(Required action)
From the line below that contains "Income taxes payable | 2013: 165000 -> 105000" to the line that contains "Stockholders' equity | 2015", repeat every line exactly, both ends included, and nothing else.

===== Input data

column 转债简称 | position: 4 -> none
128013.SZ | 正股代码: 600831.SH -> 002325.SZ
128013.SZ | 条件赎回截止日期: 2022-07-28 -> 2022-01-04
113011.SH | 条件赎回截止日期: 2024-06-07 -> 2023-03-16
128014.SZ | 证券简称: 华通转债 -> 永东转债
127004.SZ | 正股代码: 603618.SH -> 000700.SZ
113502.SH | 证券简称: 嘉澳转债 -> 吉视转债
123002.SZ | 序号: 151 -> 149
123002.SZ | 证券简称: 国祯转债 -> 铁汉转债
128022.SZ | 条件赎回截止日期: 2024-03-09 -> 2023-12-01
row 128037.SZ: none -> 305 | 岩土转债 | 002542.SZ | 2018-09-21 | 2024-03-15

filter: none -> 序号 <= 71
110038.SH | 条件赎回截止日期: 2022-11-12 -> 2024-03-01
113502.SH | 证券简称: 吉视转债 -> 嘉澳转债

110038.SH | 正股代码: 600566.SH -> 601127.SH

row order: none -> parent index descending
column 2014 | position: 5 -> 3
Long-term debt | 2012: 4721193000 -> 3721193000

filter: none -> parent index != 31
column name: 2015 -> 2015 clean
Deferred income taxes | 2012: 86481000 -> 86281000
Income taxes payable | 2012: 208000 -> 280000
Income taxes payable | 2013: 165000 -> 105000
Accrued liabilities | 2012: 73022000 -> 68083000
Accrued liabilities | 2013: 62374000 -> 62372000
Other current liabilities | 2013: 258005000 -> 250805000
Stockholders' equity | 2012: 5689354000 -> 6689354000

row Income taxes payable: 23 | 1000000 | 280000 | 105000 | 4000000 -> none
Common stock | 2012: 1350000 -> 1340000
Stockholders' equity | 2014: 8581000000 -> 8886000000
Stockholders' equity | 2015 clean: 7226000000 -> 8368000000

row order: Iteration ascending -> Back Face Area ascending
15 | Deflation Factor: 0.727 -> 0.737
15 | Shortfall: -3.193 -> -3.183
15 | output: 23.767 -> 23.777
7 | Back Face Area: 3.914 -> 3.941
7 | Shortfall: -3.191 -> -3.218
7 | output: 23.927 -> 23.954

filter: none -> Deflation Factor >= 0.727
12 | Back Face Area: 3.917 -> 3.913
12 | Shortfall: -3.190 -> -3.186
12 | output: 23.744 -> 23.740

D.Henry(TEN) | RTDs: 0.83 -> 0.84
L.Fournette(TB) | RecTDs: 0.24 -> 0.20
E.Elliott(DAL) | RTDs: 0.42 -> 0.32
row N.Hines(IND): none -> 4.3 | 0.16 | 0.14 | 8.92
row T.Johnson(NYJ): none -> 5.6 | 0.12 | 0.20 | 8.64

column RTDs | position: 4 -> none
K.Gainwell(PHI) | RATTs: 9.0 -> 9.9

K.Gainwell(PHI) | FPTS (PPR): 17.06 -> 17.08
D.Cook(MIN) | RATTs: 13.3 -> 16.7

==========

(Task solution)
Income taxes payable | 2013: 165000 -> 105000
Accrued liabilities | 2012: 73022000 -> 68083000
Accrued liabilities | 2013: 62374000 -> 62372000
Other current liabilities | 2013: 258005000 -> 250805000
Stockholders' equity | 2012: 5689354000 -> 6689354000

row Income taxes payable: 23 | 1000000 | 280000 | 105000 | 4000000 -> none
Common stock | 2012: 1350000 -> 1340000
Stockholders' equity | 2014: 8581000000 -> 8886000000
Stockholders' equity | 2015 clean: 7226000000 -> 8368000000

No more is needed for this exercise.